Risk of Bias in Included Studies

We assessed the risk of bias for each included study (Table 4). Owing to the nature of the intervention studies, an assessment of the blinding of treatment assignments was not applicable. For example, Beatty et al presented a randomized trial of a workbook intervention for primary breast cancer patients without any information about randomization methods, which was determined to represent an unclear risk. Additionally, 2 studies with incomplete outcome data were determined to represent high risk.^20,25

Table 4.

Risk of Bias of Included Studies.

Studies	Random Sequence Generation	Allocation Concealment	Blinding	Incomplete Outcome Data	Selective Reporting	Other Bias
Edelman et al²²	Low risk	Unclear risk	Low risk	Low risk	Low risk	Unclear risk
Sandgren et al²⁵	Low risk	Unclear risk	Low risk	High risk	Low risk	Unclear risk
Simpson et al²⁰	Low risk	Low risk	Low risk	High risk	Low risk	Unclear risk
Kissane et al²¹	Low risk	Unclear risk	Low risk	Low risk	Low risk	Unclear risk
Stanton et al²⁶	Low risk	Unclear risk	Low risk	Low risk	Low risk	Unclear risk
Scheier et al²⁴	Low risk	Unclear risk	Low risk	Low risk	Low risk	Unclear risk
Beatty et al²³	Unclear risk	Unclear risk	Low risk	Low risk	Low risk	Unclear risk
Dastan and Buzlu²⁸	Low risk	Unclear risk	Low risk	Low risk	Low risk	Unclear risk

Open in a new tab

Primary Outcomes

Mean Difference in Anxiety

We identified 5 studies that included anxiety outcomes that were appropriate for analysis.^21-23,25,28 The pooled change from baseline SMD that compared the group and individually delivered interventions of standard care was −0.65 (95% confidence interval [CI] = −1.27 to −0.03, P = .04, I² = 93%; χ² test P < .01). The estimate was analyzed by random effect due to heterogeneity. A sensitivity analysis was performed by removing data from 3 studies.^20,23,25 Although the removal of data from the 3 studies weakened the overall treatment effect of anxiety, the SMD was −0.96 (95% CI = −1.94 to 0.02, P < .01, I² = 96%; χ² test P < .01). Nonsignificant statistical evidence indicated a subgroup reduction in anxiety from the baseline compared with the control group (Figure 2).

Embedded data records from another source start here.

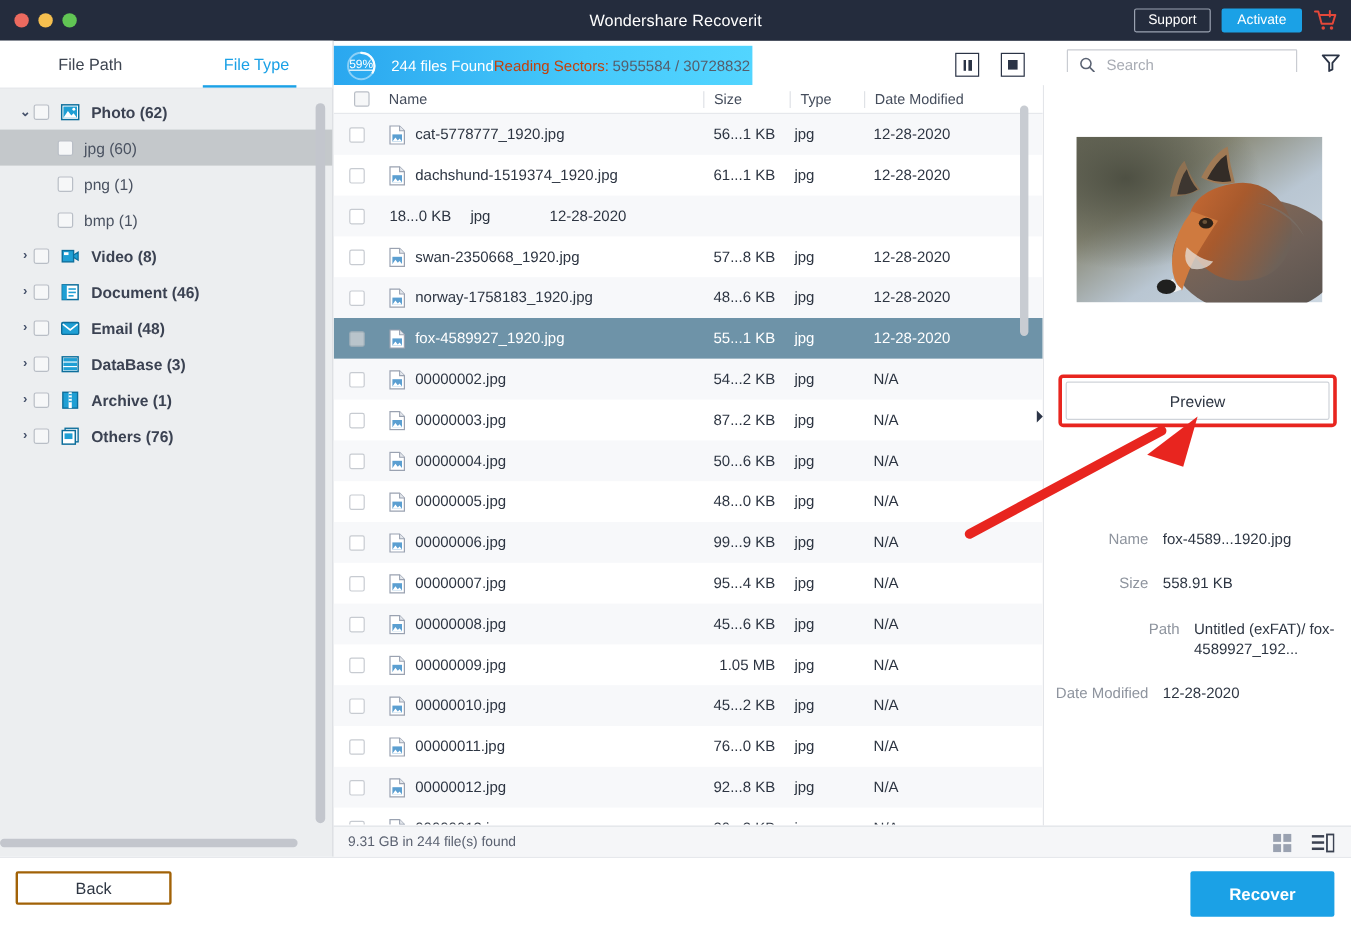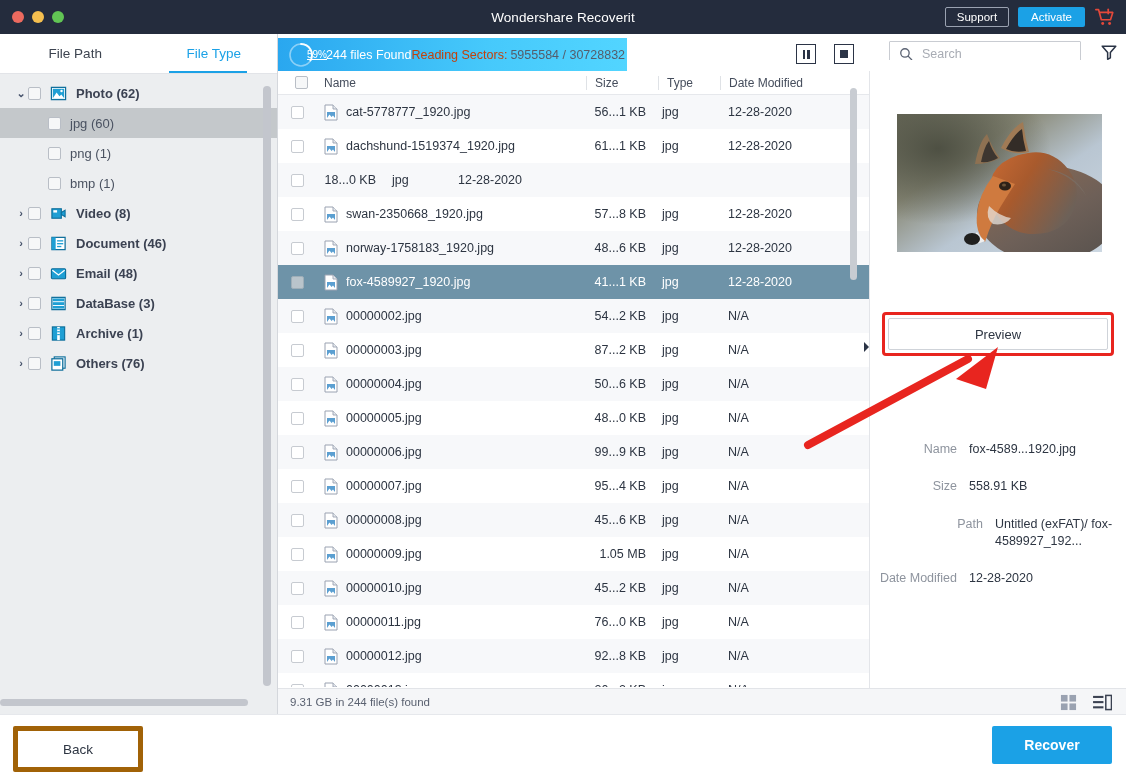--- a/index.html
+++ b/index.html
@@ -100,21 +100,21 @@
     background: linear-gradient(90deg,#2aa7ef 0%, #46c9fb 60%, #52d5ff 100%);
   }
   #progress-text {
     position: absolute; left: 0; top: 0; height: 33px; width: 592px;
     display: flex; align-items: center; font-size: 12.5px;
   }
   #pct-ring {
     margin-left: 10px; width: 26px; height: 26px; flex: none; position: relative;
   }
   #pct-label {
-    position: absolute; left: 16px; top: 0; width: 26px; height: 26px;
+    position: absolute; left: 0; top: 0; width: 26px; height: 26px;
     display: flex; align-items: center; justify-content: center;
     font-size: 10px; color: #ffffff; text-decoration: underline;
   }
   #files-found { margin-left: 12px; color: #ffffff; }
   #reading-sectors { color: #c2410c; }
   #sector-count { margin-left: 3px; color: #555d6b; }
 
   
   #transport { position: absolute; left: 796px; top: 44px; display: flex; gap: 18px; }
   .tbtn {
@@ -227,22 +227,22 @@
     position: absolute; left: 800px; top: 345px; width: 210px; height: 105px;
     pointer-events: none; z-index: 10;
   }
 
   
   #bottom-bar {
     position: absolute; left: 0; top: 714px; width: 1126px; height: 60px;
     background: #ffffff; border-top: 1px solid #e6e8ec;
   }
   #back-btn {
-    position: absolute; left: 13px; top: 11px; width: 130px; height: 46px;
-    border: 5px solid #a16207; background: #ffffff; color: #2d3542;
+    position: absolute; left: 13px; top: 11px; width: 130px; height: 28px;
+    border: 2px solid #a16207; background: #ffffff; color: #2d3542;
     font-size: 13.5px; font-family: "Liberation Sans", sans-serif;
     cursor: pointer; border-radius: 2px;
   }
   #recover-btn {
     position: absolute; right: 14px; top: 11px; width: 120px; height: 38px;
     border: none; background: #1ba1e6; color: #ffffff;
     font-size: 14px; font-weight: bold; font-family: "Liberation Sans", sans-serif;
     cursor: pointer; border-radius: 2px;
   }
 </style>
@@ -498,21 +498,21 @@
         </div>
         <div class="col-name">
           <svg class="file-icon" viewBox="0 0 14 17">
             <path d="M1 1h8l4 4v11H1z" fill="#ffffff" stroke="#9aa2b1" stroke-width="1"></path>
             <path d="M9 1v4h4" fill="#e6e9ee" stroke="#9aa2b1" stroke-width="0.9"></path>
             <rect x="3" y="8" width="8" height="6" fill="#5b9fd1"></rect>
             <path d="M3 14 L5.5 10.5 L7.5 13 L9 11.5 L11 14 Z" fill="#ffffff"></path>
           </svg>
           <span>fox-4589927_1920.jpg</span>
         </div>
-        <div class="col-size">41...1 KB</div>
+        <div class="col-size">55...1 KB</div>
         <div class="col-type">jpg</div>
         <div class="col-date">12-28-2020</div>
       </div>
       <div class="row alt">
         <div class="col-cb">
           <span class="rcbx"></span>
         </div>
         <div class="col-name">
           <svg class="file-icon" viewBox="0 0 14 17">
             <path d="M1 1h8l4 4v11H1z" fill="#ffffff" stroke="#9aa2b1" stroke-width="1"></path>

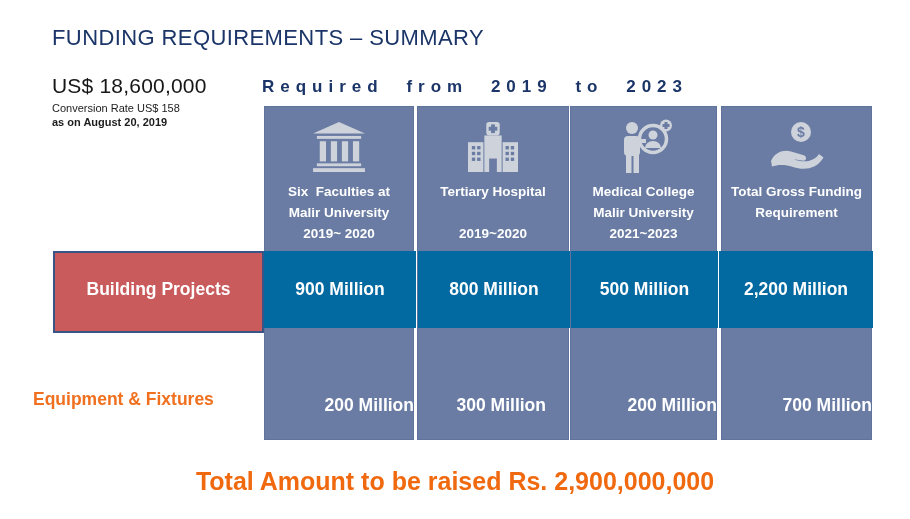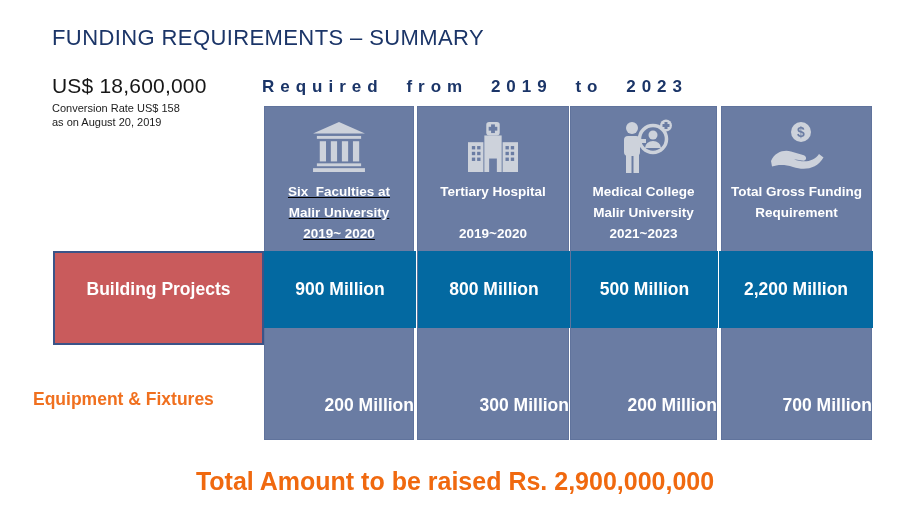--- a/index.html
+++ b/index.html
@@ -11,46 +11,46 @@
     position:absolute; left:52px; top:25px;
     font-size:22px; font-weight:normal; color:#1B3568; letter-spacing:0.4px;
   }
   .usd-amount{
     position:absolute; left:52px; top:74px;
     font-size:21px; color:#161616; letter-spacing:0.2px;
   }
   .conv-note{
     position:absolute; left:52px; font-size:11px; color:#1c1c1c;
   }
-  .conv-1{top:102px;} .conv-2{top:116px;}
+  .conv-1{top:102px;} .conv-2{top:116px;font-weight:bold;}
   .period-heading{
     position:absolute; left:262px; top:77px;
     font-size:17px; font-weight:bold; color:#1B3568;
     letter-spacing:6px; word-spacing:12px; white-space:nowrap;
   }
   
   .col{
     position:absolute; top:106px; height:334px; background:#6A7CA3;
     border:1px solid #60739C; box-sizing:border-box;
   }
-  .col1{left:264px; width:150px;text-decoration:underline;}
+  .col1{left:264px; width:150px;}
   .col2{left:417px; width:152px;}
   .col3{left:570px; width:147px;}
   .col4{left:721px; width:151px;}
   .icon-wrap{
     height:64px; margin-top:8px; display:flex; align-items:center; justify-content:center;
   }
   .col-lines{margin-top:2px; text-align:center;}
   .line{
     min-height:21px; line-height:21px; font-size:13.5px; font-weight:bold;
     color:#ffffff; white-space:pre-wrap;
   }
   
   .bp-label{
-    position:absolute; left:53px; top:251px; width:211px; height:94px;
+    position:absolute; left:53px; top:251px; width:211px; height:82px;
     box-sizing:border-box; background:#C95B5C; border:2px solid #3B5488;
     color:#ffffff; font-size:17.5px; font-weight:bold;
     text-align:center; line-height:72px;
   }
   .bp-cell{
     position:absolute; top:251px; height:77px; background:#0369a1;
     color:#ffffff; font-size:17.5px; font-weight:bold;
     text-align:center; line-height:77px;
   }
   .bp1{left:264px; width:152px;}
@@ -60,21 +60,21 @@
   
   .eq-label{
     position:absolute; left:33px; top:389px;
     font-size:17.5px; font-weight:bold; color:#F0701F;
   }
   .eq-cell{
     position:absolute; top:385px; height:40px; line-height:40px;
     color:#ffffff; font-size:17.5px; font-weight:bold; text-align:right;
   }
   .eq1{left:264px; width:150px;}
-  .eq2{left:417px; width:152px;}
+  .eq2{left:394px; width:152px;}
   .eq3{left:570px; width:147px;}
   .eq4{left:721px; width:151px;}
   
   .total-line{
     position:absolute; left:0; right:0; top:467px; text-align:center;
     font-size:25px; font-weight:bold; color:#F0690F;
   }
   svg{display:block;}
 </style>
 </head>

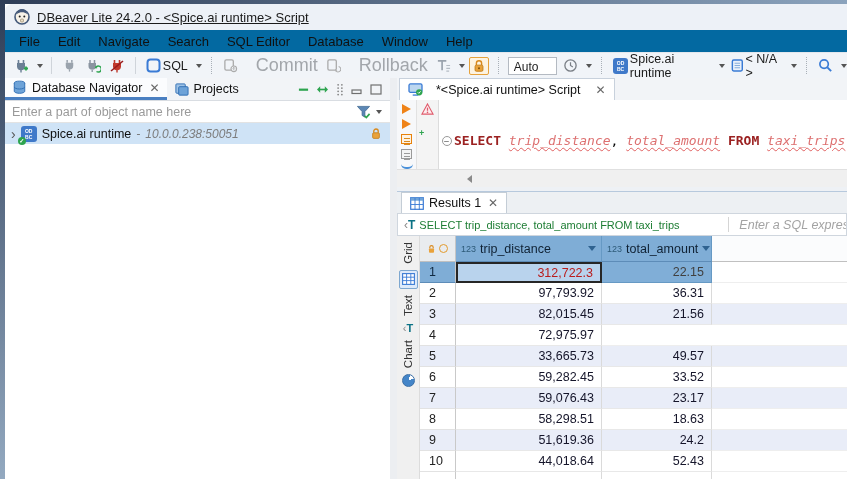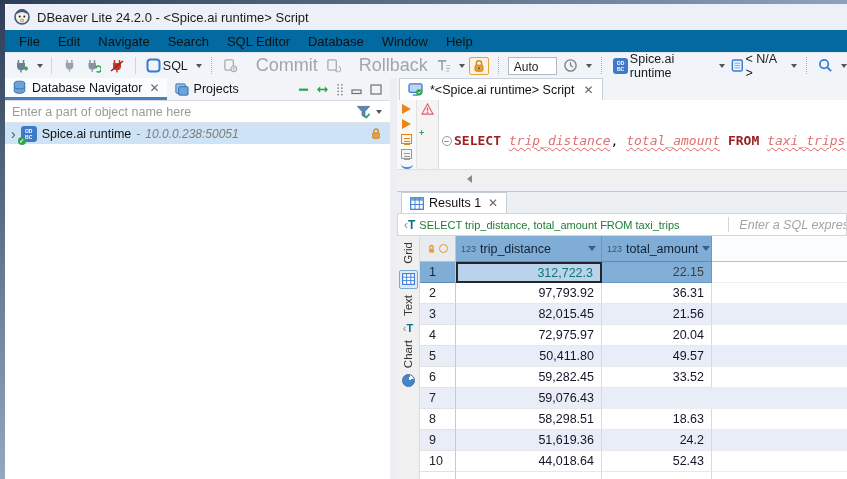--- a/index.html
+++ b/index.html
@@ -4,21 +4,21 @@
 <style>
   * { margin:0; padding:0; box-sizing:border-box; }
   html,body { width:847px; height:479px; overflow:hidden; }
   body { font-family:"Liberation Sans", sans-serif; background:#ffffff; position:relative; font-size:13px; color:#1a1a1a; }
 
   
   .frame-top { position:absolute; left:0; top:0; width:847px; height:4px; background:linear-gradient(90deg,#2e3d57,#8ba3bd); z-index:10; }
   .frame-left { position:absolute; left:0; top:0; width:5px; height:479px; background:linear-gradient(180deg,#2e3d57,#93a9c0); z-index:10; }
 
   .titlebar { position:absolute; left:5px; top:4px; right:0; height:26px; background:#edf1f7; border-top-left-radius:7px; display:flex; align-items:center; padding-left:9px; }
-  .titlebar .title { margin-left:7px; color:#1b1b1b; }
+  .titlebar .title { margin-left:7px; color:#1b1b1b;text-decoration:underline; }
 
   .menubar { position:absolute; left:5px; top:30px; right:0; height:22px; background:#0369a1; display:flex; align-items:center; padding-left:5px; }
   .menu-item { padding:2px 9px; color:#111; cursor:default; }
 
   .toolbar { position:absolute; left:5px; top:52px; right:0; height:26px; background:#f1f4f8; border-top:1px solid #e3e7ed; display:flex; align-items:center; padding-left:6px; gap:4px; }
   .tbtn { display:inline-flex; align-items:center; gap:2px; padding:2px 2px; }
   .caret { width:0; height:0; border-left:3.5px solid transparent; border-right:3.5px solid transparent; border-top:4px solid #555; display:inline-block; margin-left:2px; }
   .sep-line { width:1px; height:17px; background:#cfd4da; margin:0 4px; }
   .sep-dot { width:1px; height:17px; border-left:1px dotted #a9b0b8; margin:0 5px; }
   .gray-label { color:#a2a6ab; font-size:18px;margin-left:16px; }
@@ -42,21 +42,21 @@
   .tree-expander { color:#555; font-size:14px; line-height:12px; }
   .tree-name { color:#101010; font-size:12.5px; }
   .tree-host { color:#7c7c7c; font-style:italic; font-size:12px; }
   .tree-lock { margin-left:auto; padding-right:8px; display:flex; }
 
   
   .sash { position:absolute; left:390px; top:78px; width:7px; bottom:0; background:#eceef1; }
 
   
   .editor-tabs { position:absolute; left:397px; top:78px; right:0; height:22px; background:#f2f4f7; display:flex; align-items:flex-end; }
-  .editor-tab { display:flex; align-items:center; gap:7px; background:#fff; border:1px solid #c8d1dc; border-bottom:0; height:22px; padding:0 8px; font-size:12.5px; color:#111; margin-left:2px; }
+  .editor-tab { display:flex; align-items:center; gap:13px; background:#fff; border:1px solid #c8d1dc; border-bottom:0; height:22px; padding:0 8px; font-size:12.5px; color:#111; margin-left:2px; }
   .editor-body { position:absolute; left:397px; top:100px; right:0; height:69px; display:flex; background:#fff; }
   .ed-strip { width:20px; background:#f7f8fa; border-right:1px solid #e2e2e2; display:flex; flex-direction:column; align-items:center; padding-top:4px; gap:5px; }
   .play { width:0; height:0; border-top:5px solid transparent; border-bottom:5px solid transparent; border-left:9px solid #ef8318; }
   .play-plus { position:relative; }
   .play-plus .plus { position:absolute; left:8px; top:4px; color:#2ea44f; font-size:9px; font-weight:bold; }
   .script-ic { width:11px; height:13px; border:1px solid #e8820c; background:#fdf2e3; position:relative; }
   .script-ic::before { content:""; position:absolute; left:2px; top:3px; width:6px; height:1px; background:#d98a1f; box-shadow:0 3px 0 #d98a1f, 0 6px 0 #d98a1f; }
   .script-ic.gray { border-color:#9a9a9a; background:#f4f4f4; }
   .script-ic.gray::before { background:#9a9a9a; box-shadow:0 3px 0 #9a9a9a, 0 6px 0 #9a9a9a; }
   .blue-arc { width:12px; height:6px; border-bottom:2px solid #4a90d9; border-radius:0 0 8px 8px; }
@@ -102,21 +102,21 @@
   .hcell .sort { margin-left:auto; width:0; height:0; border-left:4.5px solid transparent; border-right:4.5px solid transparent; border-top:5.5px solid #2f6290; }
   .h-fill { flex:1; background:#fbfcfd; border-bottom:1px solid #c0c0c0; }
   .col-d { width:146px; flex:none; }
   .col-a { width:110px; flex:none; }
   .r { display:flex; height:21px; flex:none; }
   .rn { width:36px; flex:none; padding-left:9px; display:flex; align-items:center; color:#222; border-right:1px solid #c9c9c9; border-bottom:1px solid #e2e2e2; background:inherit; }
   .cell { display:flex; align-items:center; justify-content:flex-end; padding-right:7px; color:#15152a; border-right:1px solid #dadada; border-bottom:1px solid #e8e8e8; }
   .r-fill { flex:1; border-bottom:1px solid #eeeeee; }
   .r.odd { background:#e9edf8; }
   .r.sel .rn { background:#7fadd6; color:#102a43; border-bottom-color:#5d8cb8; }
-  .cell.focus { background:#b9d3ed; border:2px solid #262626; color:#0f766e; }
+  .cell.focus { background:#b9d3ed; border:2px solid #262626; color:#b91c1c; }
   .cell.selblue { background:#80aed7; color:#404040; border-right-color:#6699c4; border-bottom-color:#6699c4; }
   .grid-tail { display:flex; flex:1; }
   .tail-rn { width:36px; border-right:1px solid #c9c9c9; }
   .tail-d { width:146px; border-right:1px solid #dadada; }
   .tail-a { width:110px; border-right:1px solid #dadada; }
 
   svg { display:block; }
 </style>
 </head>
 <body>
@@ -457,38 +457,38 @@
     </div>
     <div class="r odd">
       <div class="rn">3</div>
       <div class="cell col-d">82,015.45</div>
       <div class="cell col-a">21.56</div>
       <div class="r-fill"></div>
     </div>
     <div class="r">
       <div class="rn">4</div>
       <div class="cell col-d">72,975.97</div>
-      <div class="cell col-a">20.04</div>
       <div class="r-fill"></div>
     </div>
     <div class="r odd">
       <div class="rn">5</div>
-      <div class="cell col-d">50,411.80</div>
+      <div class="cell col-d">33,665.73</div>
       <div class="cell col-a">49.57</div>
       <div class="r-fill"></div>
     </div>
     <div class="r">
       <div class="rn">6</div>
       <div class="cell col-d">59,282.45</div>
       <div class="cell col-a">33.52</div>
       <div class="r-fill"></div>
     </div>
     <div class="r odd">
       <div class="rn">7</div>
       <div class="cell col-d">59,076.43</div>
+      <div class="cell col-a">23.17</div>
       <div class="r-fill"></div>
     </div>
     <div class="r">
       <div class="rn">8</div>
       <div class="cell col-d">58,298.51</div>
       <div class="cell col-a">18.63</div>
       <div class="r-fill"></div>
     </div>
     <div class="r odd">
       <div class="rn">9</div>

Figure 2. — Forest plot of comparison: CBT versus control groups and standardized mean difference for the change in anxiety levels from baseline.

Abbreviation: CBT, cognitive behavioral therapy.

Mean Difference in Depression

Six of the studies determined the change in levels of depression.^20-24,26 The change from the baseline pooled SMD between the intervention and control groups on the Depression Scale was −0.06 (95% CI = −0.32 to 0.21; P = .68; I² = 84%; χ² test P < .01; Figure 3). Following the removal of one study,²⁶ a sensitivity analysis resulted in an SMD of −0.14 (95% CI = −0.36 to 0.07; P = .18; I² = 61%; χ² test P = .01). Depression in the CBT group was no lower than in the control group.

Figure 3. — Forest plot of comparison: CBT versus control and standardized mean difference for the change in depression levels from baseline.

Abbreviation: CBT, cognitive behavioral therapy.

Mean Difference in QoL

Three studies were included to determine QoL levels.^20,22,23 There appeared to be no difference between the groups for this outcome: 0.19 (95% CI = −0.19 to 0.57; P = .33; I² = 63%; χ² test P = .04; Figure 4). However, the estimate was associated with a high level of uncertainty due to severe heterogeneity.

Figure 4. — Forest plot of comparison: CBT versus control and standardized mean difference for the change from baseline in QoL.

Abbreviations: CBT, cognitive behavioral therapy; QoL, quality of life.

Discussion

The current meta-analysis synthesized data from 8 studies to examine the psychosocial functions of depression, anxiety, and QoL. The results indicated that patients who received CBT showed improvements with regard to anxiety. However, depression and QoL did not evidence improvements during a 4-month period or longer.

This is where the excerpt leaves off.